Le rugby italien doit se trouver une identité propre et faire confiance à ses forces vives
L'Italie est-elle vouée à réaliser quelques coups entre deux cuillères de bois ? Membre du Tournoi des 6 Nations depuis 2000, les Azzurri ont connu quelques bonnes périodes mais n'ont jamais duré sur la longueur. Sauf miracle, les 1/4 de finale de la Coupe du monde resteront une contrée inconnue cette édition encore.
Dichotomie
Le rugby italien est à deux vitesse. D'un côté, le Benetton Trévise et les Zebre évoluent au sein de de la foutraque Celtic League qui comprend aussi des équipes irlandaises, écossaises, galloises et sud-africaines. Le bilan de la saison dernière n'est guère reluisant : le Benetton a terminé 11e sur 16 quand la franchise basée à Parme a perdu ses 18 matches. Avec une moyenne de spectateurs située aux alentours des 3000 avec des pics jusqu'à 4500-5000, les deux équipes sont dans la deuxième moitié de tableau des affluences en taux de remplissage (50% pour le Benetton, 60% pour les Zebre).

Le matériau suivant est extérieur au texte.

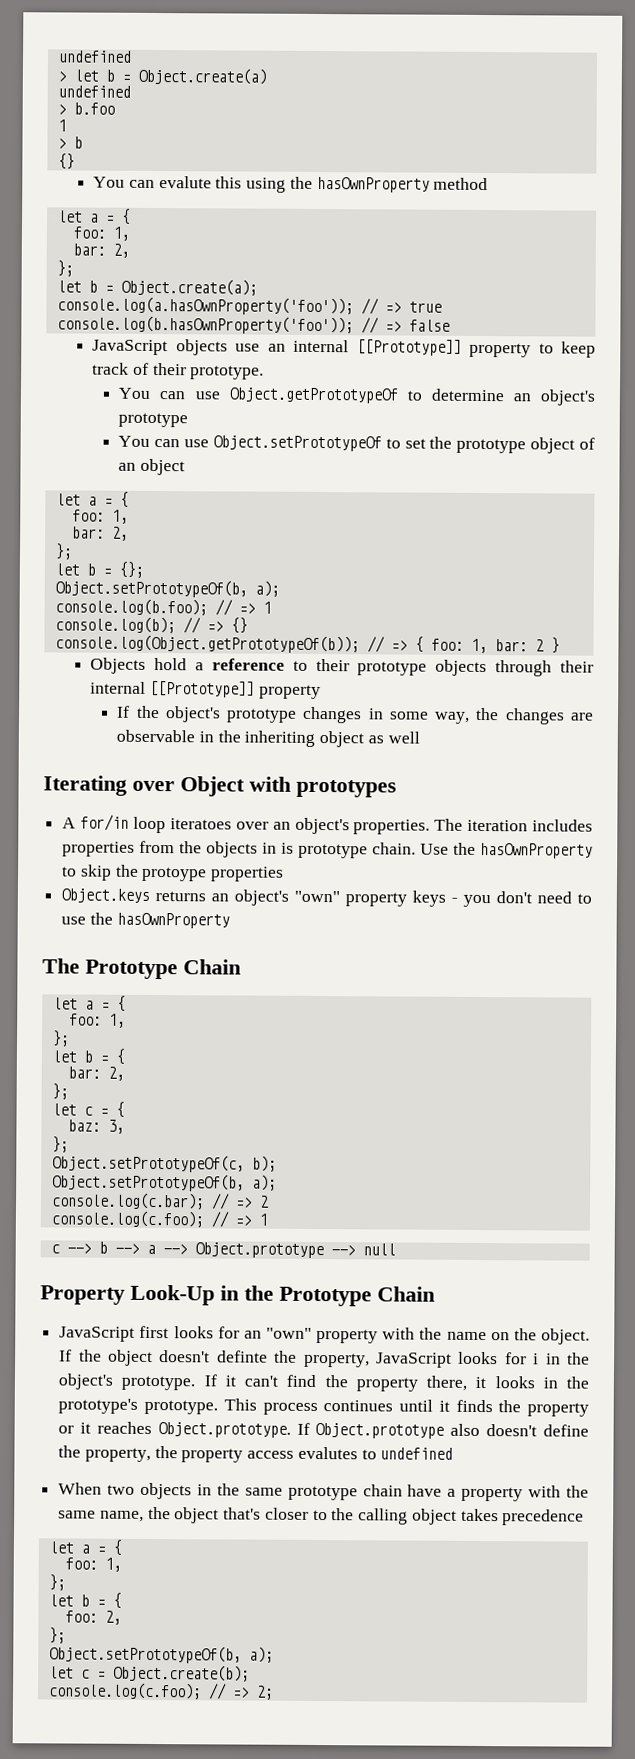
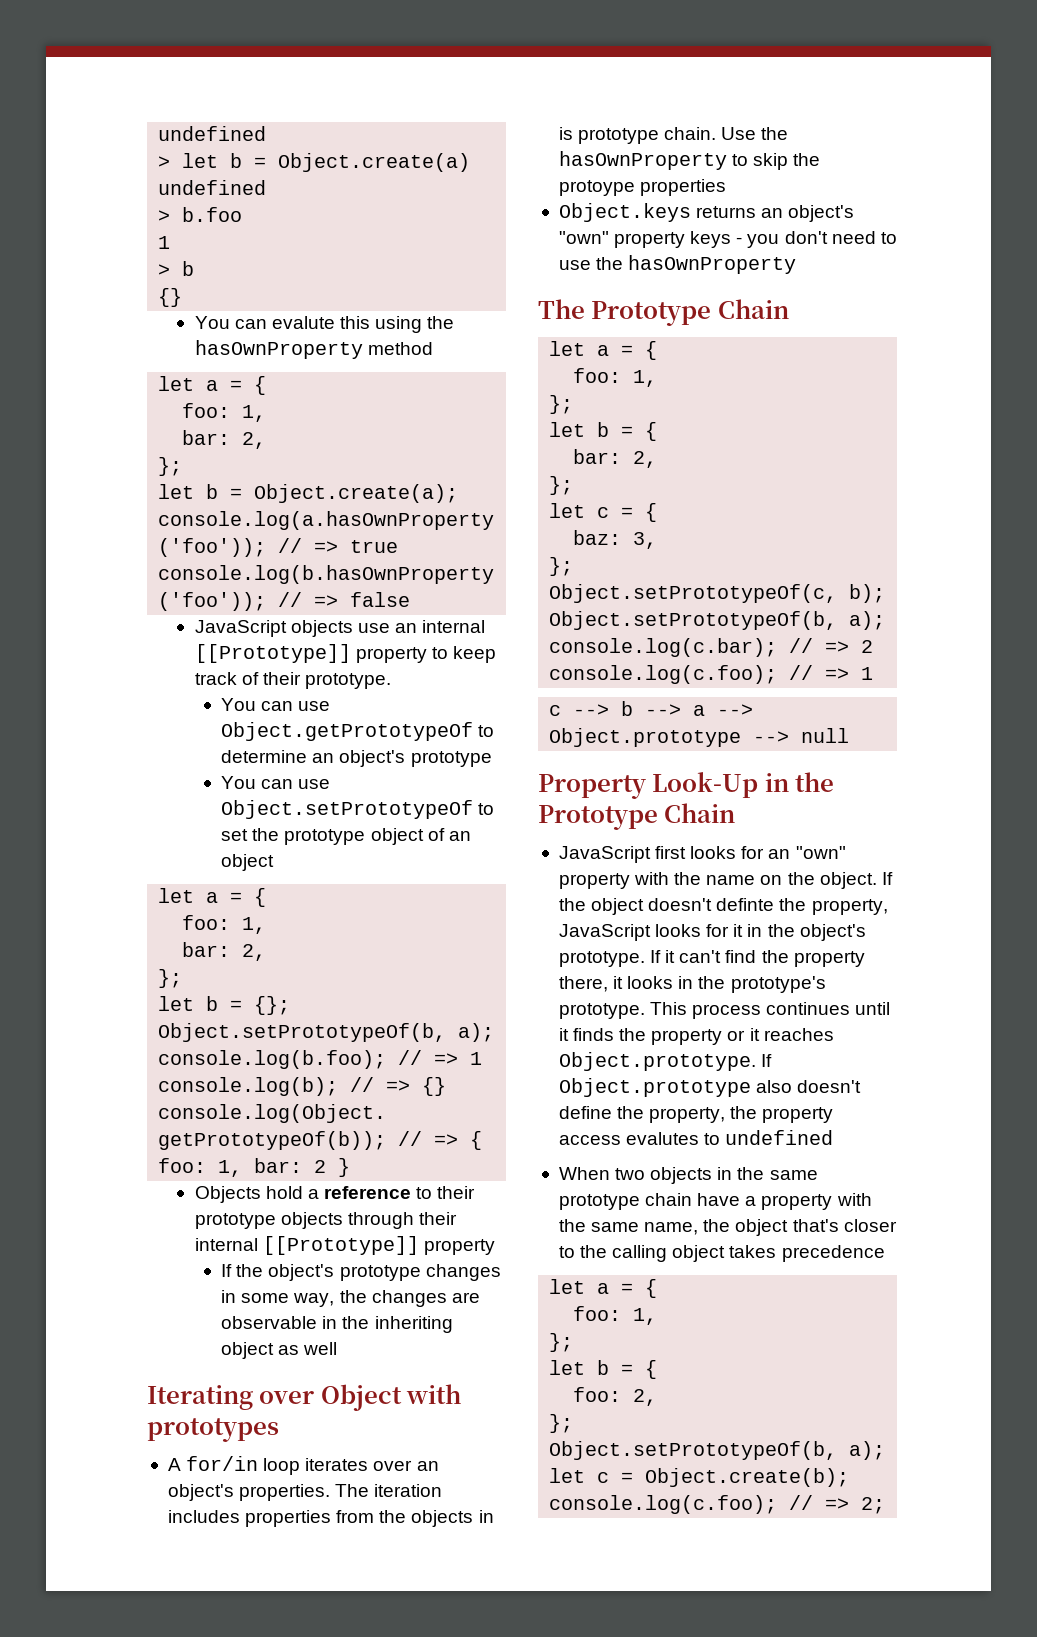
- A for/in loop iteratoes over an object's properties.
+ A for/in loop iterates over an object's properties.
- If the object doesn't definte the property, JavaScript looks for i in the object's prototype.
+ If the object doesn't definte the property, JavaScript looks for it in the object's prototype.

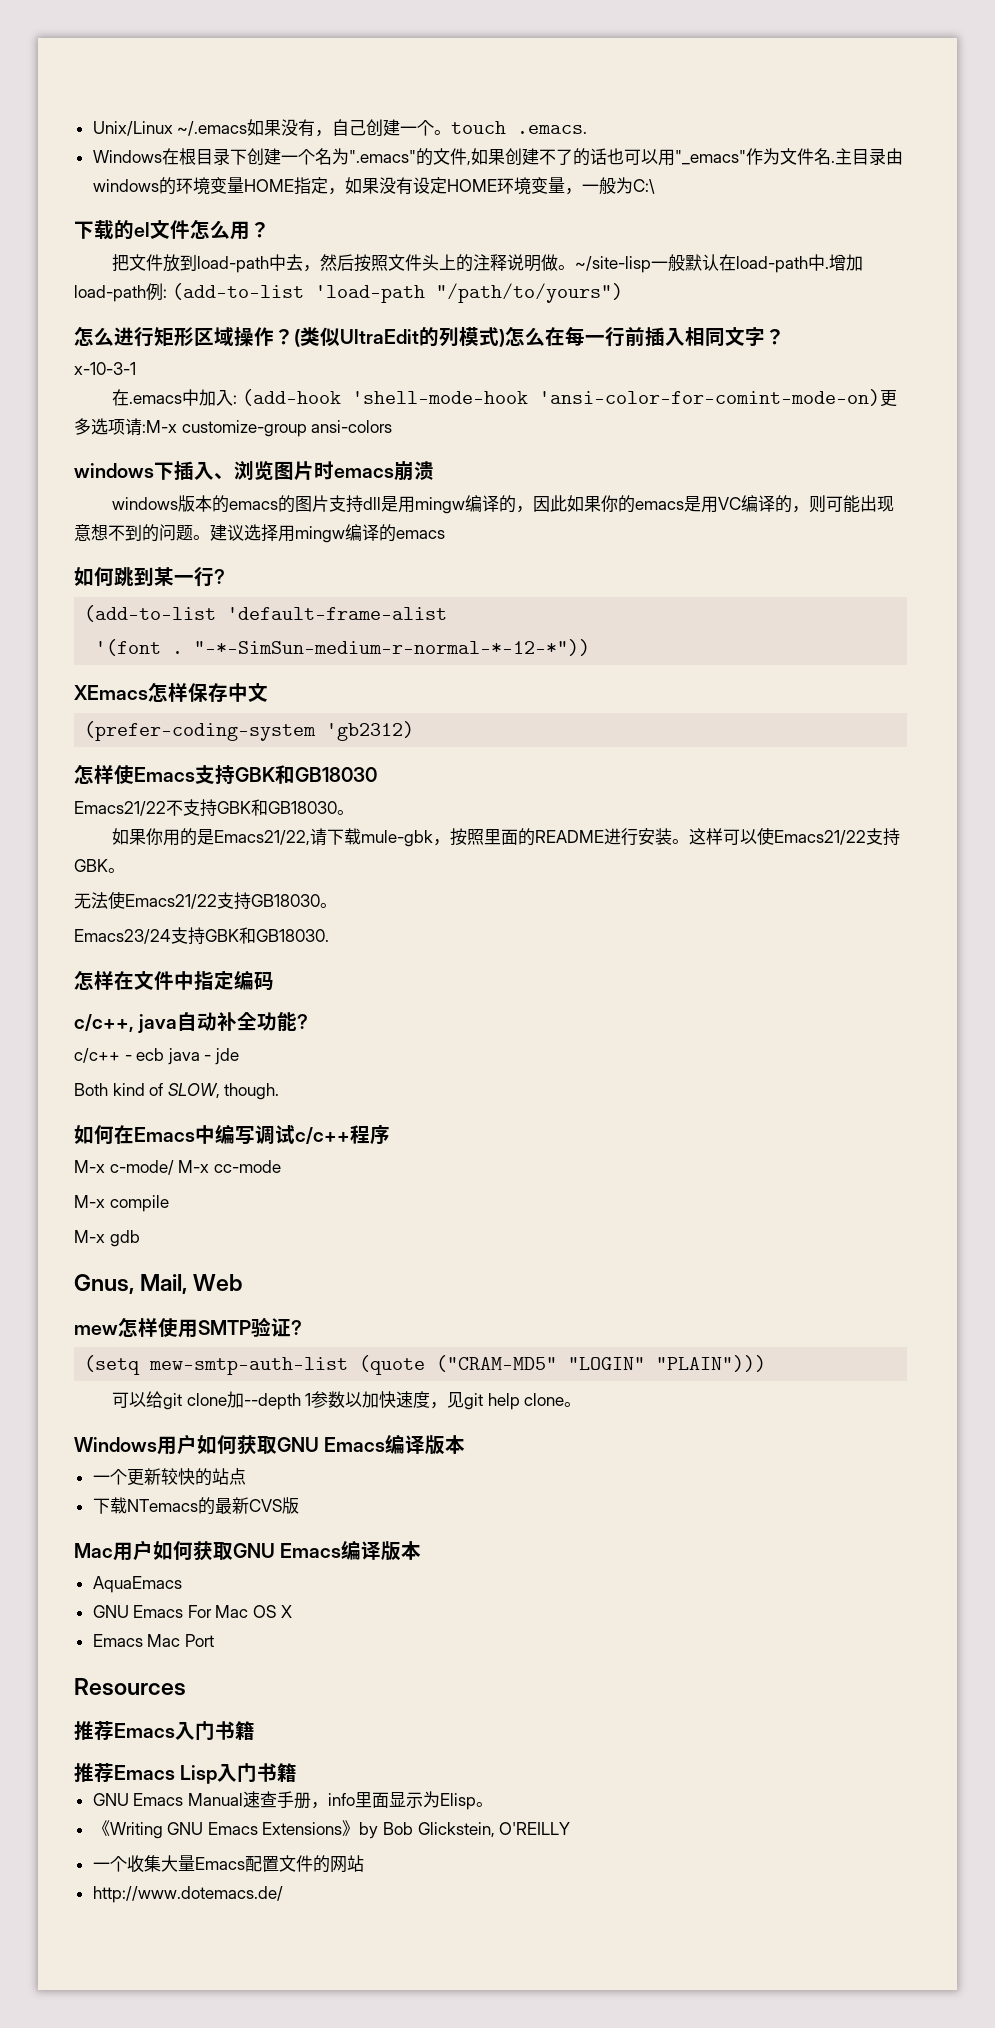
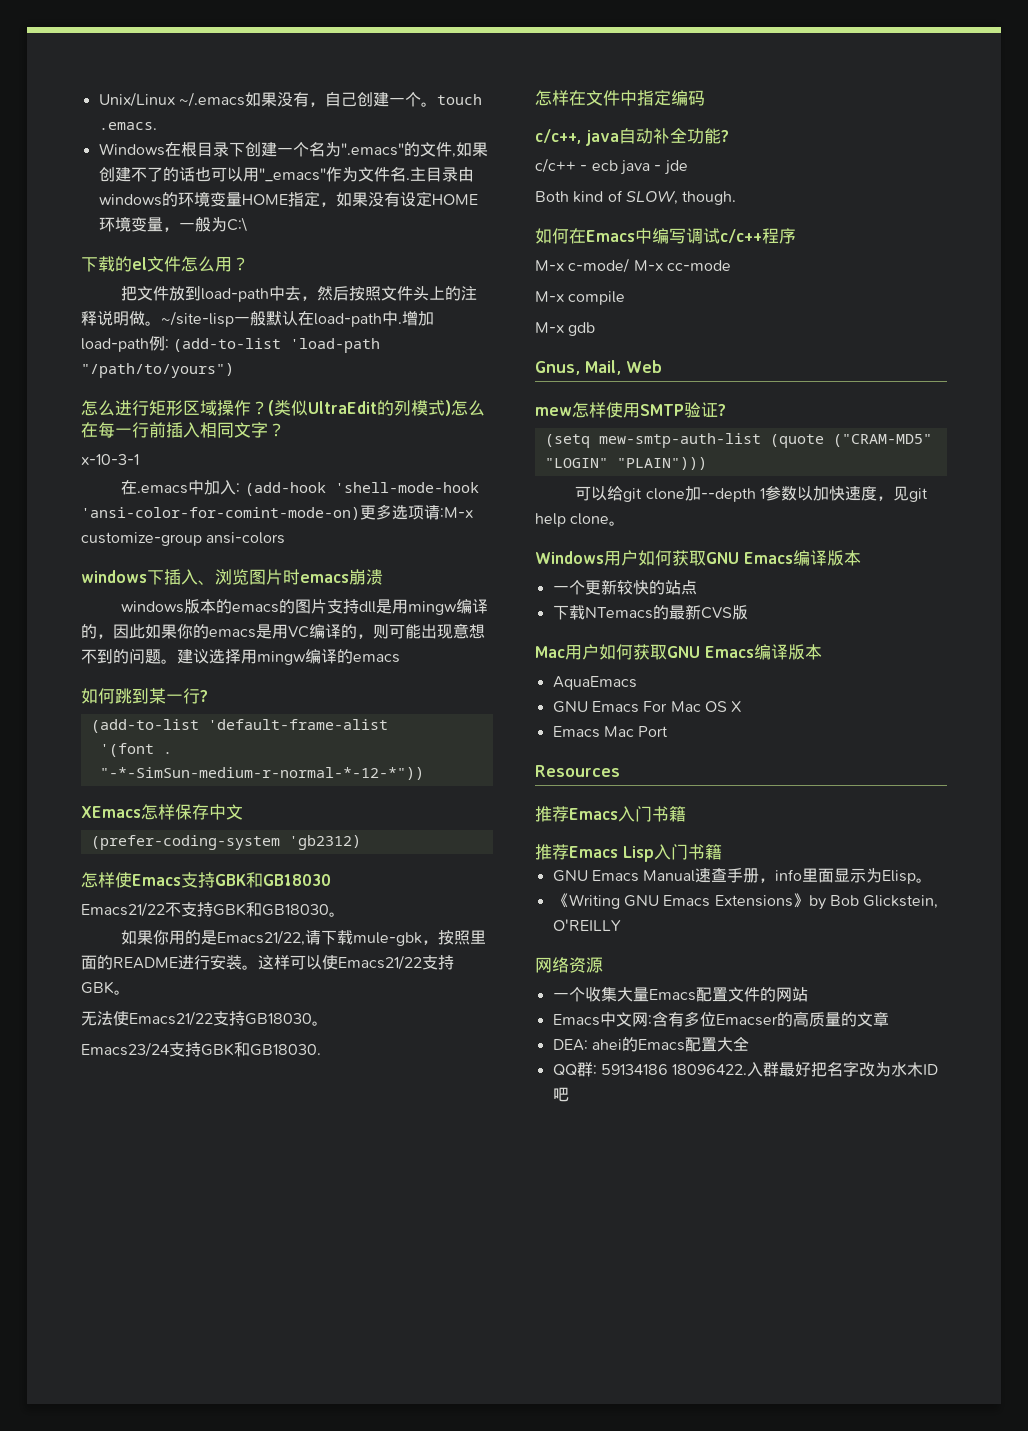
+ 网络资源
- http://www.dotemacs.de/
+ Emacs中文网:含有多位Emacser的高质量的文章
+ DEA: ahei的Emacs配置大全
+ QQ群: 59134186 18096422.入群最好把名字改为水木ID吧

Mais qu'en est-il du championnat domestique ? Cette année, le septuple champion d'Italie, Calvisano, a déclaré forfait pour raisons financières et doit repartir en 3e division. Le naming du brasseur Peroni a pris fin après 4 saisons. En 2019, le Top 12 est devenu le Top 10 et, depuis 3 saisons, le titre se joue entre Rovigo et Petrarca devant une foule qui n'excède pas les 5000 spectacteurs quand la Nazionale peut remplir les 70000 sièges du Stade Olympique de Rome. À l'image de nombreuses disciplines capables de remplir une grande enceinte via son équipe nationale, l'Italie ne parvient pas à fidéliser pour les affaires courantes.
Près d'un quart de siècle sans sélectionneur italien
La diaspora a longtemps été la solution pour renforcer les rangs, de Diego Dominguez à Sergio Parisse, en passant par Ange Capuozzo. En football comme en rugby, les "oriundi" sont une tradition : la sélection dirigée par le Néo-Zélandais Kieran Crowley, coach du Benetton de 2016 à 2021, comporte 13 nés au-delà des frontières de la Botte.
Mais davantage que les joueurs, c'est l'absence d'un manager transalpin qui pose question quant au développement d'une identité de jeu italienne. De la nomination de Bertrand Fourcade en septembre 1989 à aujourd'hui, seul Massimo Mascioletti a dirigé la Nazionale pendant 7 matches en 1999 dont 3 défaites en coupe du monde (67-10 contre l'Angleterre, 28-26 contre les Tonga et... 101-3 contre les All Blacks).
Ainsi, depuis 2000 et l'entrée dans le Tournoi, trois Néo-Zélandais (Brad Johnstone, John Kirwan et Crowley), deux Français (Pierre Berbizier et Jacques Brunel), deux Sud-Africains (Nick Mallett, Franco Smith) et un Irlandais Conor O'Shea ont dirigé le XV italien.
Près d'un quart de siècle après son arrivée au sein des nations majeures du Vieux-Continent, l'Italie a réussi quelques grands matches mais n'est jamais parvenue à inscrire ces succès dans la durée. Avec un vivier limité en raison de la prégnance entre autres du football, du basket, du volley eu water-polo, le rugby transalpin n'a pas progressé comme espéré et voit même sa place au sein même du Tournoi remise en question. La génération de jeunes retraités doit à présent s'imposer aux postes stratégiques de terrain pour imprimer une nouvelle idée de jeu à la Nazionale qui, sans cela, continuera de pasticher et de vivre le mythe de Sisyphe.